Basic Concepts for Data Analysis
Data Desk is a general tool that can work with many kinds of data from a wide variety of sources, so it uses general terminology. Many fields and some kinds of programs use specialized terminology. The following terms are some alternatives:
RELATIONS are usually represented in statistics programs as rectangular tables of data in which each row represents a case and each column represents a variable. They
may be referred to as a data table or data frame. The term “tidy data” has been used to describe data in this form. Formally, a relation is the set of cases, the set of variables, and the values recorded for each case on each variable. A spreadsheet is a typical representation of a single relation. Some writers use the term rectangular dataset to mean the same thing.
Most statistics and graphics operations make sense only for values that are related — that is, for values measured on the same individuals in the same order. Data desk often requires that variables analyzed together be in the same relation. Even if two variables are, in fact, recorded for the same cases, you must place their icons in the same relation to analyze them together.
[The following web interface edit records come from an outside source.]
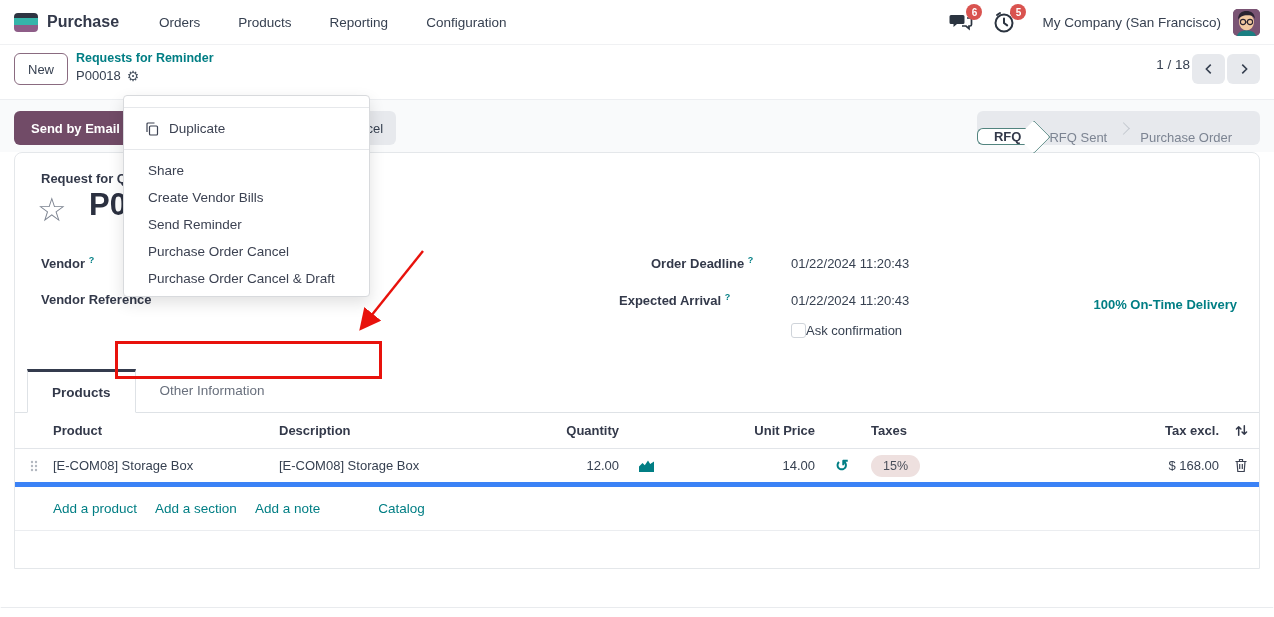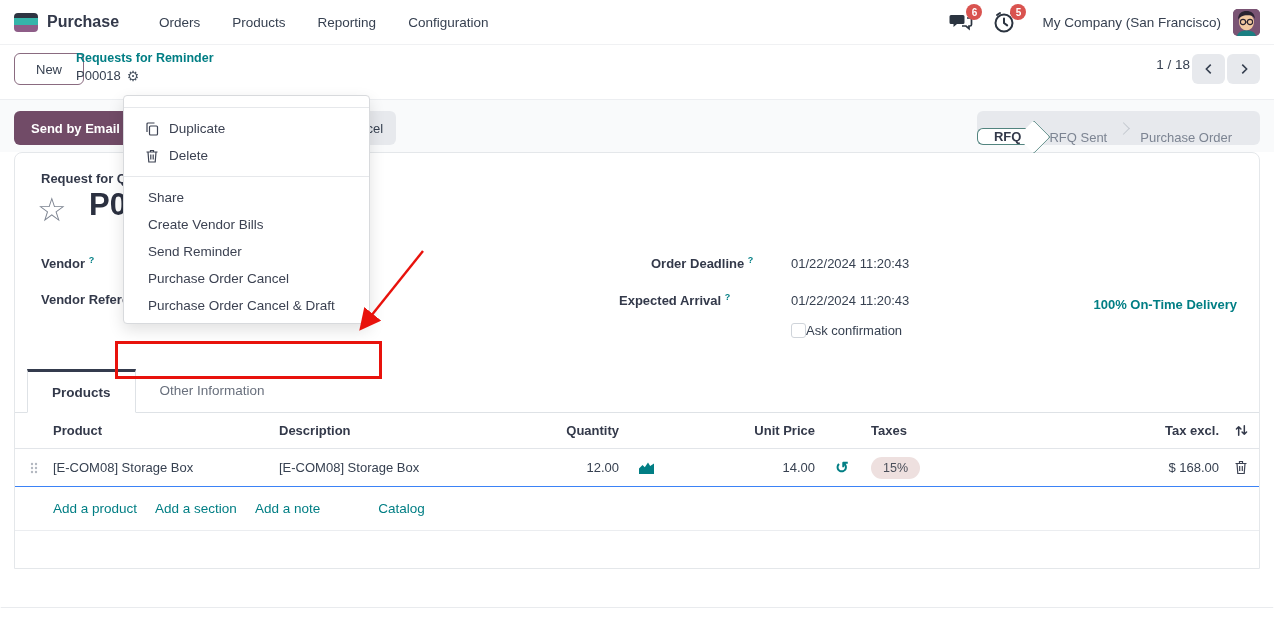--- a/index.html
+++ b/index.html
@@ -14,7 +14,7 @@
   .brand-icon .s2 { height:7px; background:#35b5aa; }
   .brand-icon .s3 { flex:1; background:#8e5d88; }
   .app-title { font-size:16px; font-weight:700; color:#33394a; }
-  .nav-menu { display:flex; align-items:center; margin-left:28px; gap:8px; }
+  .nav-menu { display:flex; align-items:center; margin-left:28px; gap:14px; }
   .nav-item { padding:6px 12px; font-size:13.5px; color:#374151; border-radius:6px; cursor:pointer; }
   .nav-right { margin-left:auto; display:flex; align-items:center; margin-right:14px; }
   .systray-icon { position:relative; width:26px; height:26px; margin-right:18px; cursor:pointer; }

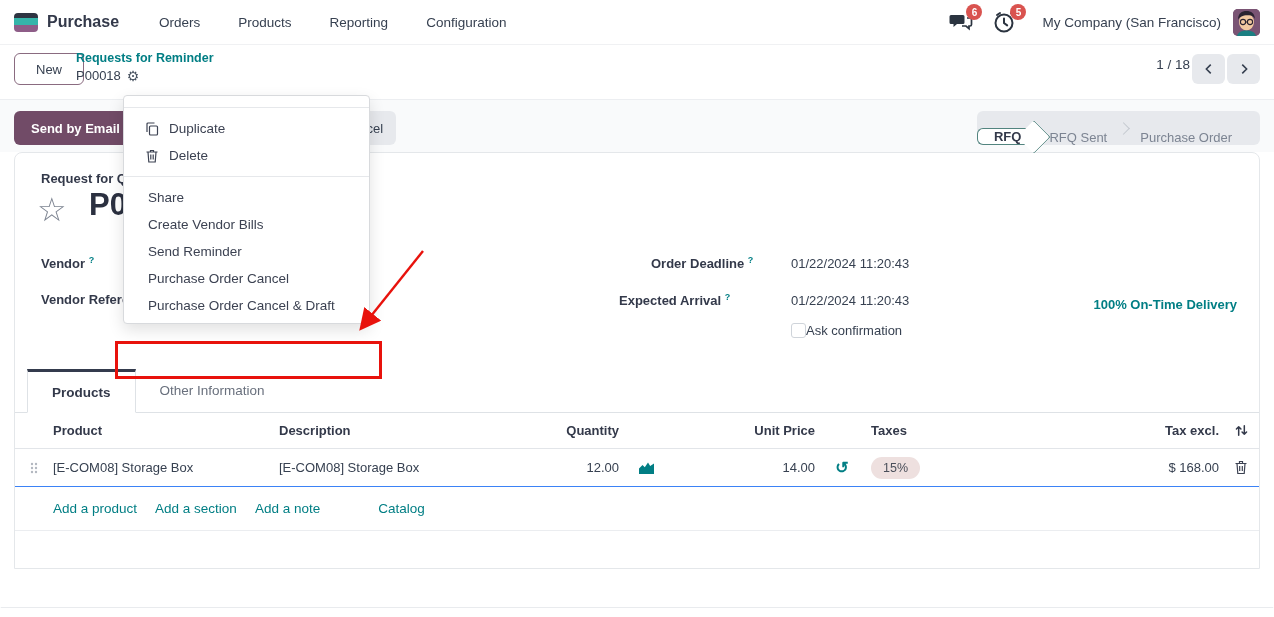--- a/index.html
+++ b/index.html
@@ -24,7 +24,7 @@
 
   
   .control-panel { position:absolute; left:0; top:45px; width:1274px; height:55px; background:#fff; border-bottom:1px solid #eceef1; }
-  .btn-new { position:absolute; left:14px; top:8px; height:32px; padding:0 21px; background:#fff; border:1px solid #8a6b80; border-radius:6px; font-size:13px; font-weight:500; color:#374151; cursor:pointer; }
+  .btn-new { position:absolute; left:14px; top:8px; height:32px; padding:0 13px; background:#fff; border:1px solid #8a6b80; border-radius:6px; font-size:13px; font-weight:500; color:#374151; cursor:pointer; }
   .bc-col { position:absolute; left:76px; top:6px; line-height:15px; }
   .bc-parent { color:#017e84; font-weight:700; font-size:12.5px; cursor:pointer; display:block; margin-bottom:2px; }
   .bc-current { color:#374151; font-size:13px; display:flex; align-items:center; gap:6px; }

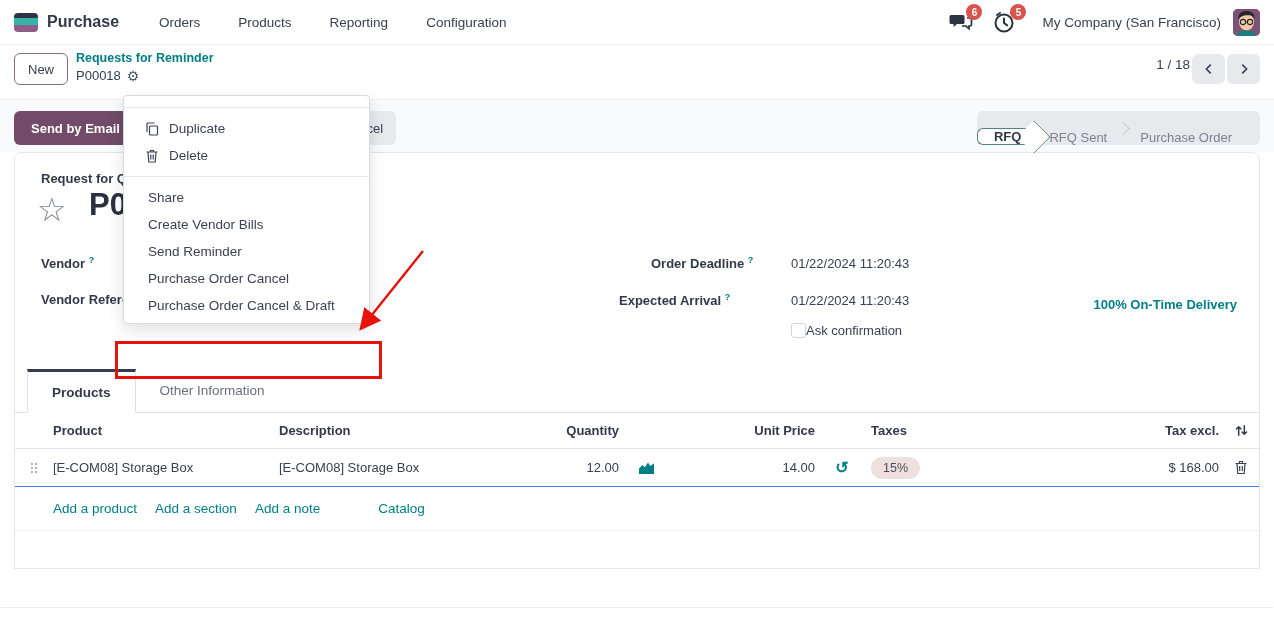--- a/index.html
+++ b/index.html
@@ -285,14 +285,6 @@
       </span>
       <span>Duplicate</span>
     </div>
-    <div class="ditem with-icon">
-      <span class="micon">
-        <svg class="ico" width="16" height="16" viewBox="0 0 16 16">
-            <path d="M2.5 4h11M6.5 4V2.5h3V4M4 4l.8 10h6.4L12 4M6.8 6.5v5M9.2 6.5v5" fill="none" stroke="#3c4252" stroke-width="1.2"></path>
-          </svg>
-      </span>
-      <span>Delete</span>
-    </div>
     <div class="dsep"></div>
     <div class="ditem">
         <span>Share</span>

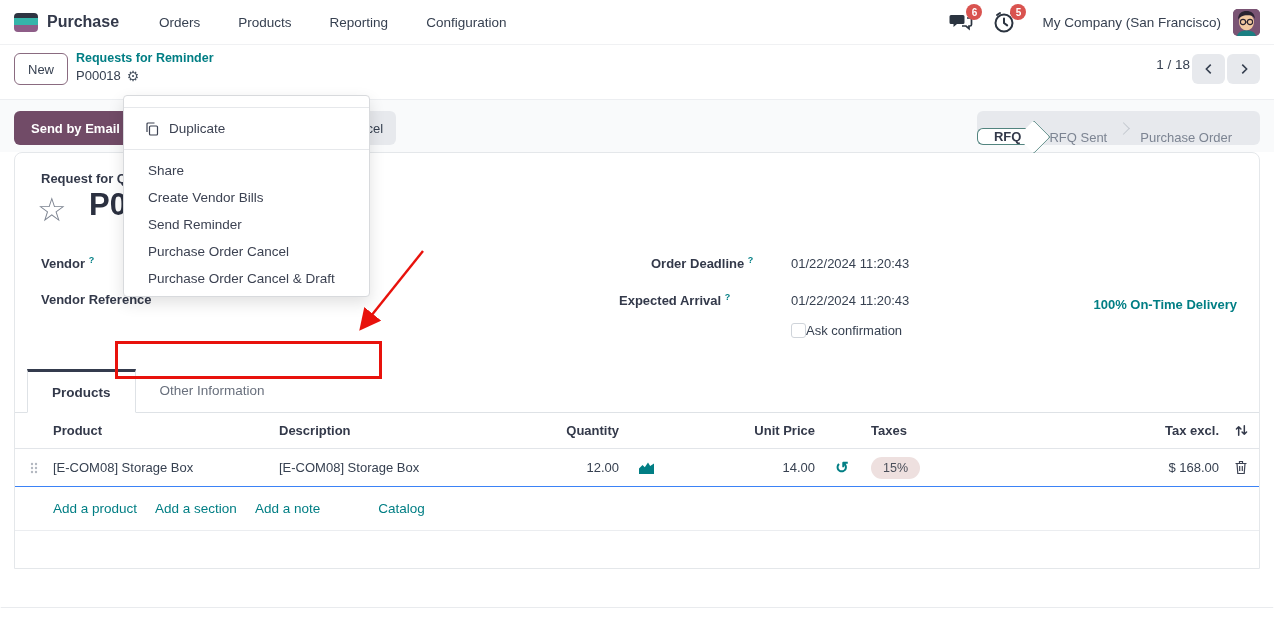--- a/index.html
+++ b/index.html
@@ -67,7 +67,7 @@
   .olines { width:100%; }
   .orow { display:grid; grid-template-columns:38px 226px 1fr 90px 46px 150px 46px 238px 120px 36px; align-items:center; }
   .ohead { height:36px; border-bottom:1px solid #e2e5e9; font-weight:700; color:#33394a; }
-  .oline { height:38px; border-bottom:1px solid #3b82f6; }
+  .oline { height:38px; border-bottom:5px solid #3b82f6; }
   .cell-r { text-align:right; padding-right:4px; }
   .handle { display:flex; justify-content:center; cursor:grab; }
   .cicon { display:flex; justify-content:center; align-items:center; }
VARIABLES are usually represented as columns of values. In a database program, a variable would be a field. In a spreadsheet, a variable would commonly be a column. The term variable is quite standard in statistics. It suggests that the values gathered together represent some underlying phenomenon.
CASES are the individuals to which the data values refer. A case may be called by another name according to the circumstances. Thus we speak of a survey’s respondent, a psychology experiment’s subject or participant, a study’s observation, or a period in time-sequenced data. Each of these entities would commonly be a single case in a relation. In a database program, a case would be a record with values for each field. When variables are represented as columns of values, cases are represented as rows across adjacent variables. That’s how they appear when you open variables from the same relation in Data Desk.
In statistics, the group of cases is often a sample drawn from a larger population. Data Desk makes no particular assumptions about the sample, except that the inferential statistics it computes assume that the sample is representative of the population and usually that it has been selected with suitable randomization.
VALUES are the elements that fill the variable-by-case structure. Each variable in a relation has a value (which may be “missing”) for each case, and each case has a value for each variable.